1000-Meilen-Race
In meinem Leben bin ich nun schon wirklich viele Regatten gefahren. Von Jollen und Katamaranen an Seen bis zu Dickschiffen am Meer. Mal an der Vorschot, dann als Skipper, mal auf Booten von Freunden und dann wieder auf eigenem Kiel. Meist waren es Dreiecksregatten. In den letzten Jahren wurden Up-and-Down-Kurse modern. Aber auch einige Navigationswettfahrten und Langstreckenregatten waren dabei. Und immer wieder kommt, speziell wenn es einmal nicht so gut läuft, dieser eine Gedanke.
In der heurigen Saison hat mich die GANYMED schon über 3.500 Meilen begleitet. Von Anfang Mai bis Ende September hat sie gedauert. Spätestens im Oktober werden die meisten Schiffe eingewintert. Die Mannschaften, zuvorderst die österreichischen, bereiten sich auf den Winter vor. Skifahren hat ja schließlich auch seinen Reiz.
Die GANYMED mit ihrem Skipper hat da andere Pläne. Noch eine Regatta im Oktober wollen wir bestreiten. Noch einmal kurz nach Griechenland und wieder zurück. Sieben Gleichgesinnte sind schnell gefunden. Es ist uns allen klar, dass es um diese Jahreszeit auch in der Adria gefährlich werden kann. Die Ecker-Cup-Veteranen in unserer Crew können ein Lied davon singen.

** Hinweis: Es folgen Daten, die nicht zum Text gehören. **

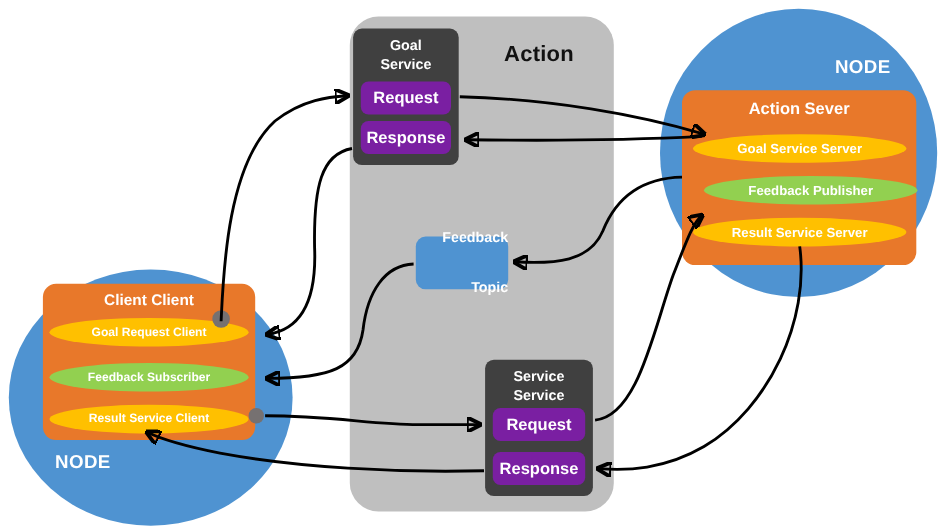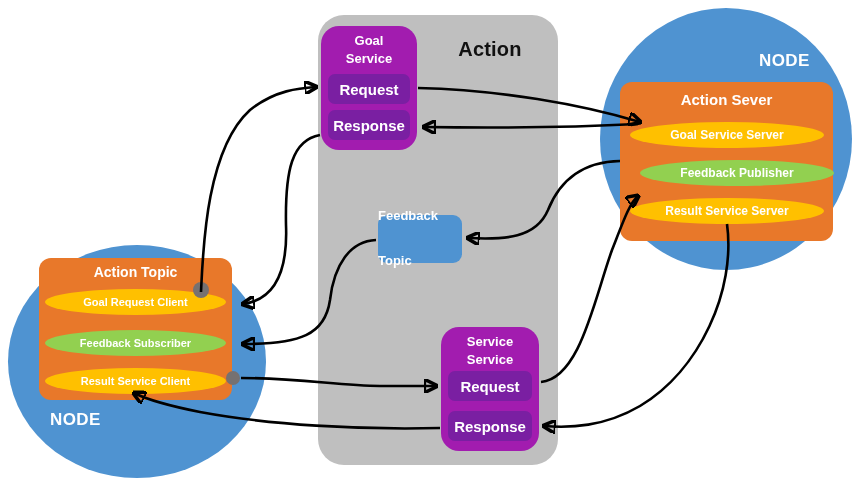--- a/index.html
+++ b/index.html
@@ -122,8 +122,8 @@
   
   .svc-box {
     position: absolute;
-    background: #a21caf;
-    border-radius: 18px;
+    background: #404040;
+    border-radius: 8px;
     z-index: 5;
   }
   .svc-goal   { left: 321px; top: 26px;  width: 96px; height: 124px; }

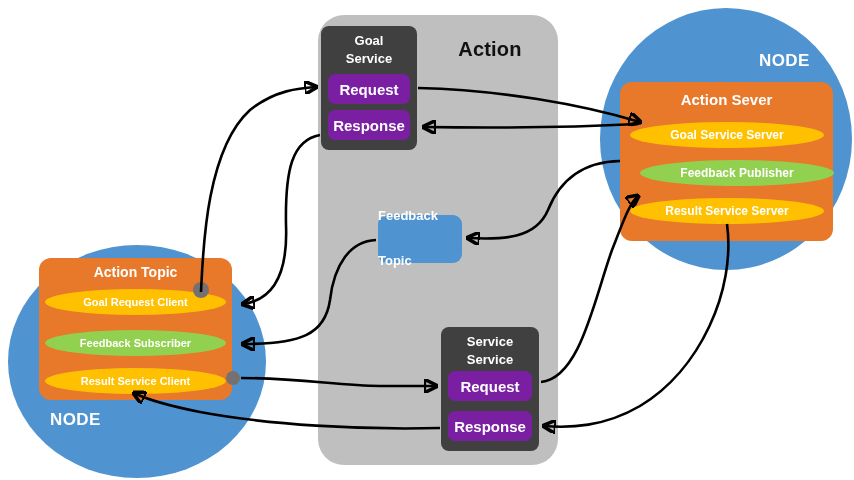--- a/index.html
+++ b/index.html
@@ -167,7 +167,7 @@
     border-radius: 9px;
     display: flex;
     flex-direction: column;
-    align-items: flex-start;
+    align-items: flex-end;
     justify-content: center;
     font-size: 13px;
     font-weight: bold;

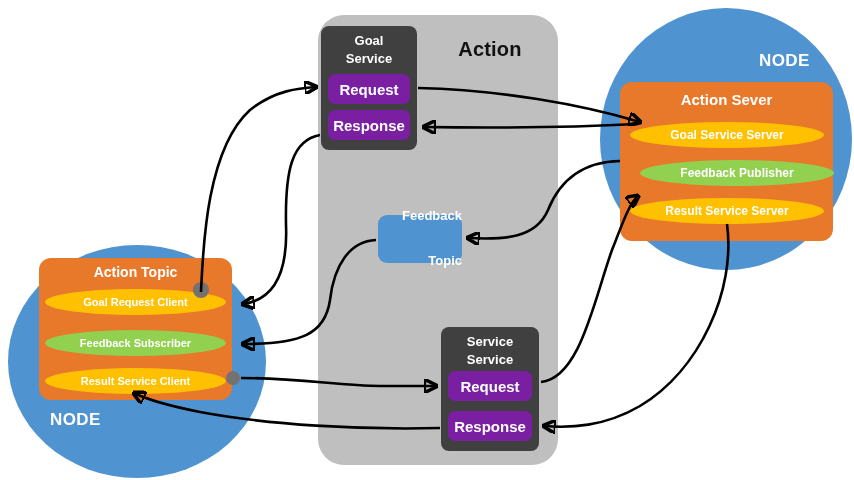--- a/index.html
+++ b/index.html
@@ -214,7 +214,7 @@
   <div class="node-label node-label-server">NODE</div>
 
   <div class="orange-box orange-client">
-    <div class="group-title">Action Topic</div>
+    <div class="group-title">Client Client</div>
     <div class="pill yellow pill-gsc">Goal Request Client</div>
     <div class="pill green pill-fbs">Feedback Subscriber</div>
     <div class="pill yellow pill-rsc">Result Service Client</div>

Wahrscheinlich werden wir tolle Rauschefahrten, teils unter Spinnaker, erleben. Vielleicht sehen wir auch klares Herbstwetter mit strahlender Sonne und Weitsicht über 20 Meilen? Der Vollmond wird in einigen Nächten unser Begleiter sein. Ist er dann überhaupt zu sehen?
Der Herbst bringt aber auch längere Gewitter. Der Starkwind kann mehrere Tage andauern und von heftigen Regenfällen begleitet sein. Alles an Bord ist nass und klamm. Dazu kann es saukalt werden. Und dann, spätestens dann, kommt er wieder, dieser eine Gedanke: „Warum tue ich mir das an!“
Doch der Reihe nach:
- Vor dem Start sind unsere Gesichter noch völlig entspannt.
- Die letzte Stärkung vor dem Start. Gleich wird die Maschine verplombt.
- Unsere Position am Start ist nicht schlecht.
- Erst nach 60 Meilen fängt es an zu Laufen.
- Unser Blick ist aber konzentriert nach vorne gerichtet.
- Leider lassen sich Delphine nicht vorspannen.
- Keep smiling trotz wenig Wind.
- In der ersten Nacht gibt es wenigstens ein wenig Wind.
- Gegen Montag nachmittag dreht der Wind auf Süd. Der Spi kommt zum Einsatz.
- Viewpoint am Weg nach Vasiliki.
- Bardame Susi in selbstlosem und unermüdlichem Einsatz.
- Zufriedene Gesichter bei Andreas, Rudi und Albrecht.
- Fescher aber für uns zu lauter Club. Wir bleiben nicht lange.
- Günter plant die 2. Etappe.
- Die glorreiche Mannschaft der Ganymed in dezentem Gelb.
- Festungsanlage mit typisch griechischem Stilleben …
- Und wir fallen vor Brindisi in eine gähnende Flaute …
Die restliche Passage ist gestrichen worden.